Two sad catastrophes occurred off the neighbouring coast of Liverpool on Wednesday 2th September 1818. The brig Sine, Captain N Doak, sailed from this port [Liverpool] two days earlier for Boston; thirty two passengers were embarked on board of her. On the night of the third day whilst the two vessels were standing on the opposite tacks, somewhere west of Cardigan Bay, she unfortunately ran down the brig Dash bound from Barmouth to London.
The Dash sank almost instantaneously. Her crew consisted of five persons, two of whom were saved by the exertions of Captain Doak and his crew, and the remainder were unhappily drowned. The Sine's bowsprit was carried away by this lamentable accident and the vessel seriously damaged by the violence of shock. Captain Doak being incapable of prosecuting the voyage with his vessel in this shattered condition, determined to return to Liverpool to repair. But misfortunes awaited the ill-fated vessel.

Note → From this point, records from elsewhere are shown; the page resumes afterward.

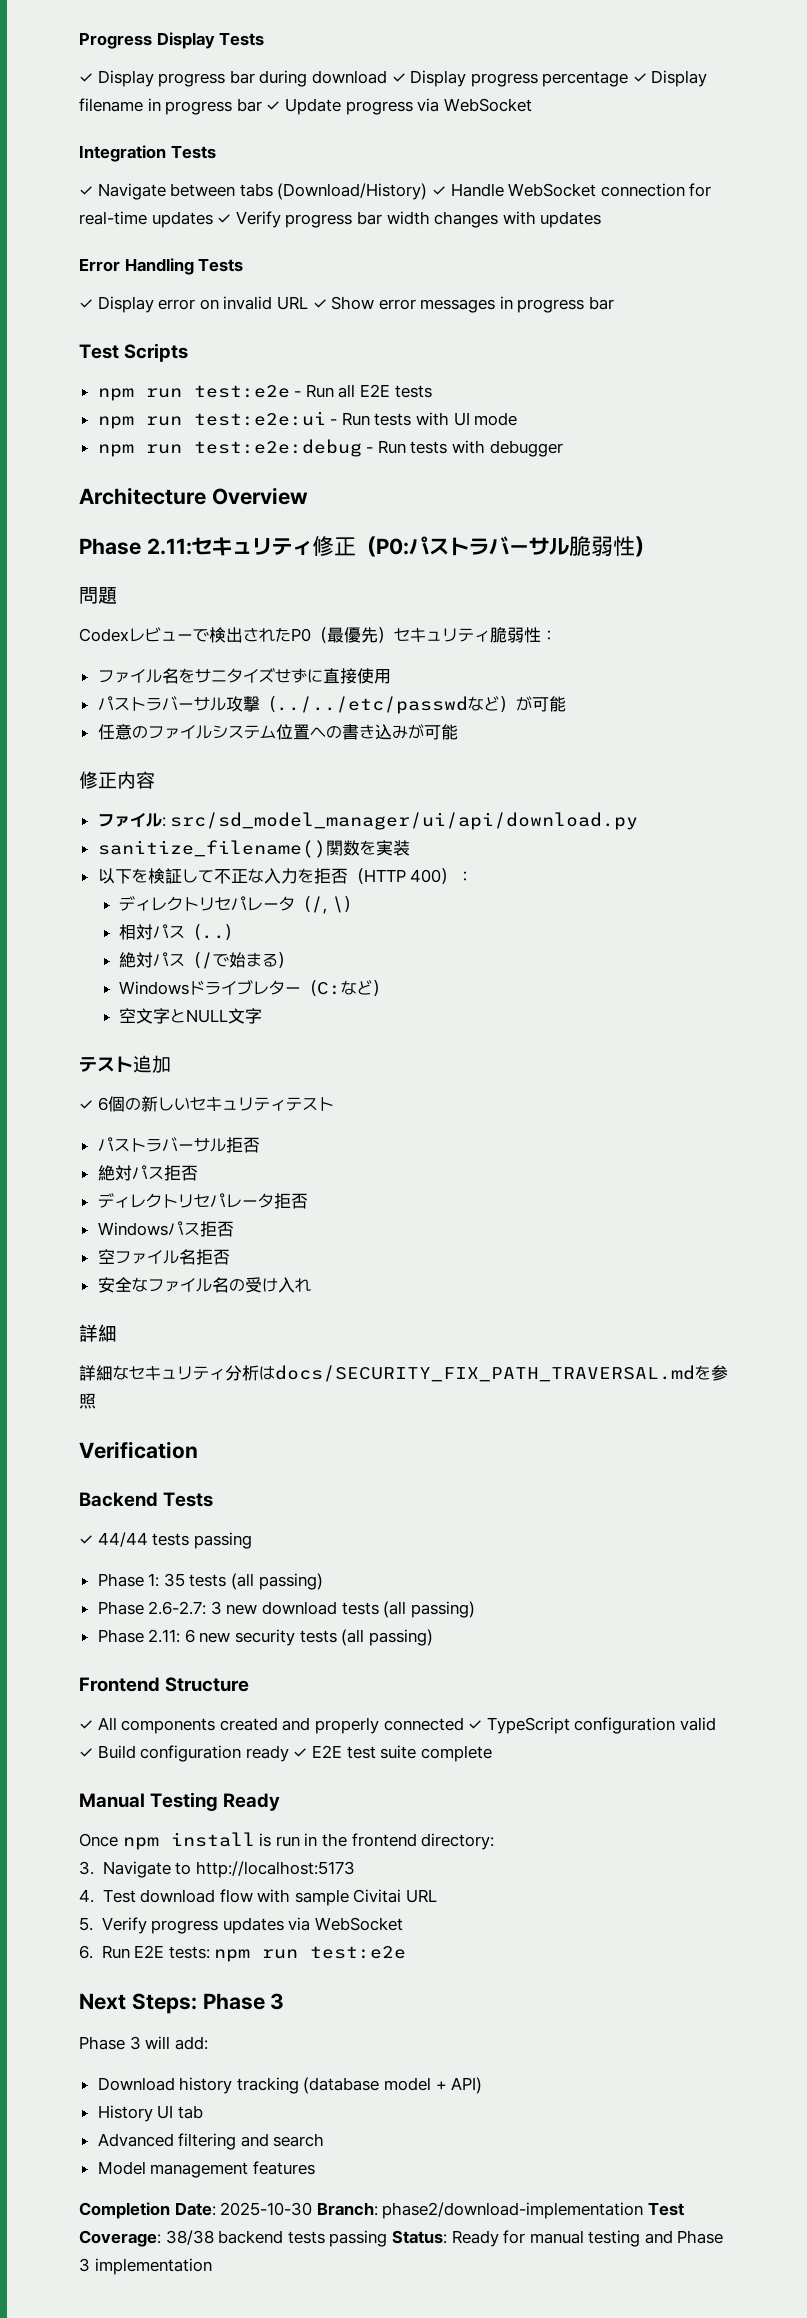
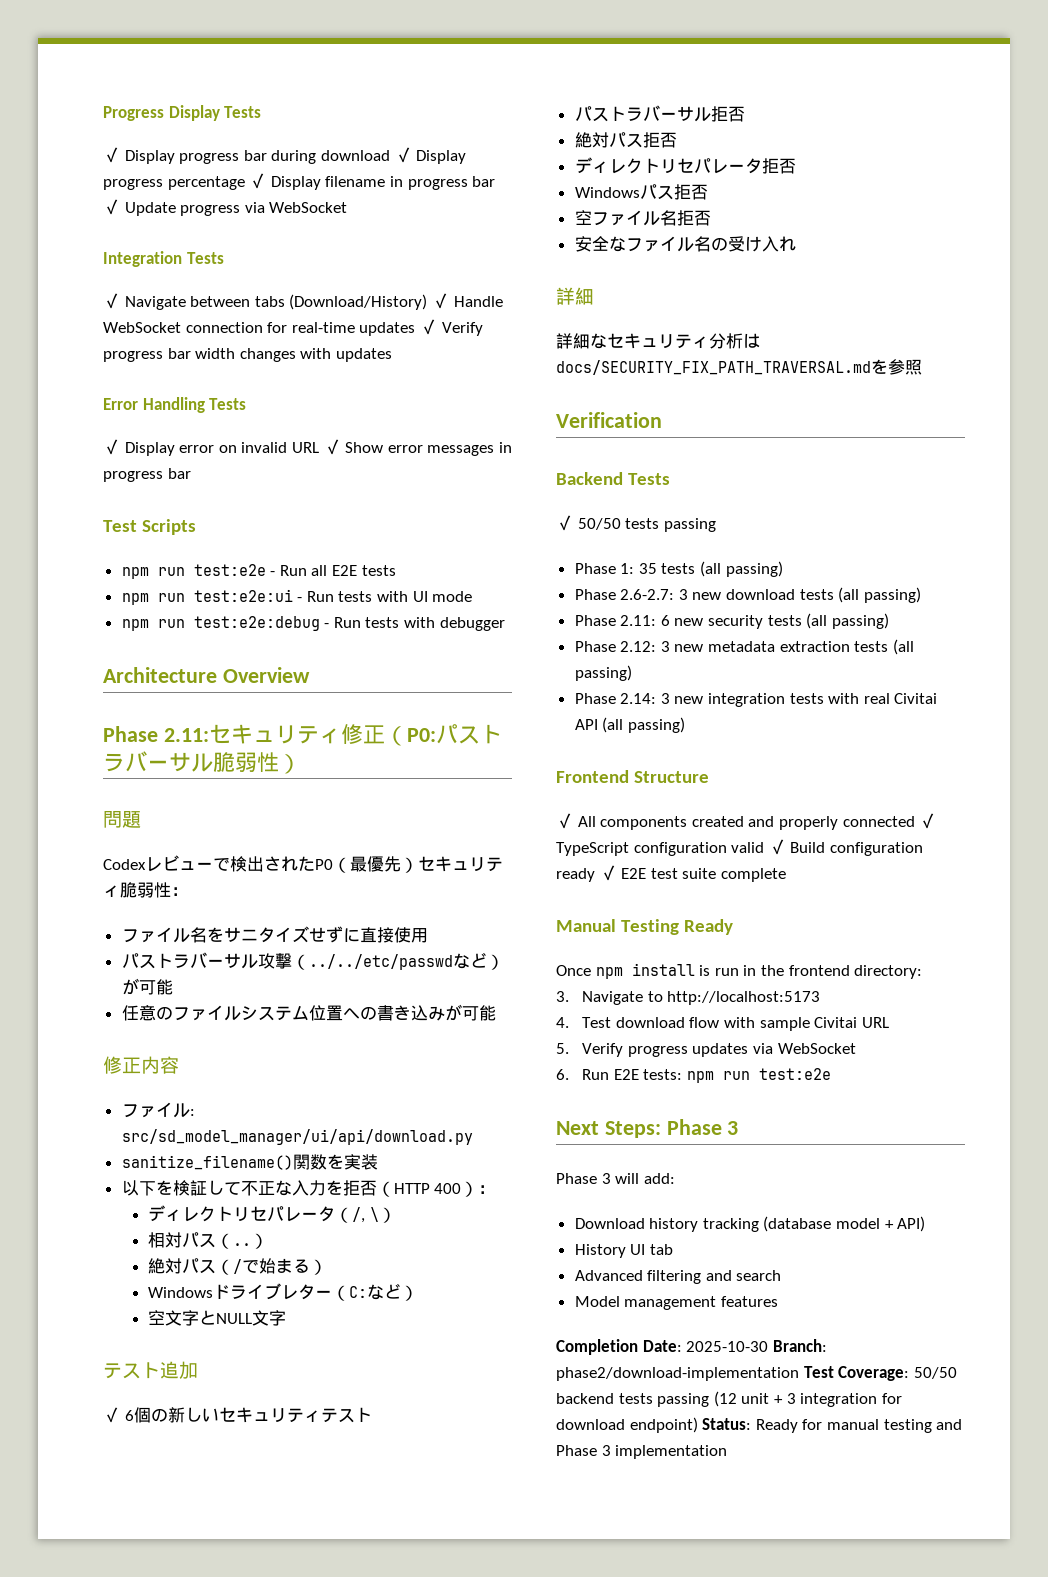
- ✓ 44/44 tests passing
+ ✓ 50/50 tests passing
+ Phase 2.12: 3 new metadata extraction tests (all passing)
+ Phase 2.14: 3 new integration tests with real Civitai API (all passing)
- Completion Date: 2025-10-30 Branch: phase2/download-implementation Test Coverage: 38/38 backend tests passing Status: Ready for manual testing and Phase 3 implementation
+ Completion Date: 2025-10-30 Branch: phase2/download-implementation Test Coverage: 50/50 backend tests passing (12 unit + 3 integration for download endpoint) Status: Ready for manual testing and Phase 3 implementation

Between four and five o'clock, the captain worn out by his previous exertion and anxiety for the fatal accident which had occurred, retired to his cabin after having left the brig in charge of the mate and given him strict injunctions to keep a sharp look out and to call him before she got up with the Skerries. The vessel continued on her course till about half past seven o'clock [3th September 1818] when she struck off the Platters on the Welsh coast near to the Skerries lighthouse. The water rushed in with great rapidity and the vessel was sinking fast.
At this dreadful conjuncture, Captain Doak who had hurried on deck as soon as she struck, ordered the ship's boats to be instantly cleared away. She had only two: the one a long boat and the other a very small one. The longboat was speedily filled but only a few persons got into the small one, for, before the whole of the people on the wreck could embark, both boats were cut adrift, the persons on board of them fearing, we suppose, that if they allowed all to embark they would be so much crowded as to endanger the lives of the whole. Captain Doak who had been actively and anxiously engaged in transhipping the passengers; the mate; a seaman and many passengers were thus abandoned to all the horrors of their impending fate.
The scene which ensued was awfully affecting. The brig was now nearly under water. Death stared the unfortunates on the wreck in the face. Mothers were seen clinging to their unhappy children in all the agony of maternal despair, piercing the air with their shrieks, whilst the helpless children clung to their distracted parents, looking to them for aid which they could not yield. At this awful moment, the small boat put about and returned towards the vessel. This afforded the people on the wreck a gleam of hope but it was but transient: no entreaties could prevail upon the persons in her to come alongside to rescue their companions. At length the vessel went down in less than half an hour after she struck. Captain Doak was saved by the boat which also picked up the mate, who was almost lifeless; two children; two women and one man.
The remainder, consisting of: Mrs Moor and her four children; Mrs Croft and her child; Mrs Latham and her two children; Mrs Robinson and Mr Taylor, were swallowed by the remorseless waves. In total 12 passengers were lost.
The long boat was still in sight, making towards the Welsh coast, but Captain Doak pulled off the land in hopes of meeting with some vessel which might rescue him and his unhappy companions from their still perilous situation. A ship was in sight when the Sine struck and clawed up her topsails as if intending to render her assistance, but made all sail away when she went down. The forlorn voyagers, after rowing some distance, were taken up by a pilot boat which, perceiving the imminence of their danger, had come with praiseworthy alacrity to their succour. They then made sail after the long boat with which they soon came up and took the people on board. They shortly afterwards fell in with two brigs [one was the Mary and Sally from Salem] bound for this port - between which the survivors were divided and safely landed at Liverpool.
Many of them were in a most forlorn and desolate condition, some having been roused from their beds by the striking of the vessel, the suddenness of which and the confusion incident to it, allowing them neither time nor thought to dress themselves. Their immediate wants, we have been informed, were relieved by the humanity of our excellent chief magistrate. A subscription has been since opened for the relief of such of them as have been reduced to a state of destitution by this sad calamity. Most of the unhappy sufferers, it will be perceived, were mothers and their offspring. The history of the voyage of some of them is truly affecting. The husbands of two of them, Moor and Croft, are now in the United States and had sent for their wives and families. Some scenes truly affecting took place during the time the vessel was sinking. An unhappy man saw his wife and two children perish before his eyes without being able to afford them assistance. A little boy belonging to one of the women was about being put in the boat but refused to go, saying he would remain and die with his mother.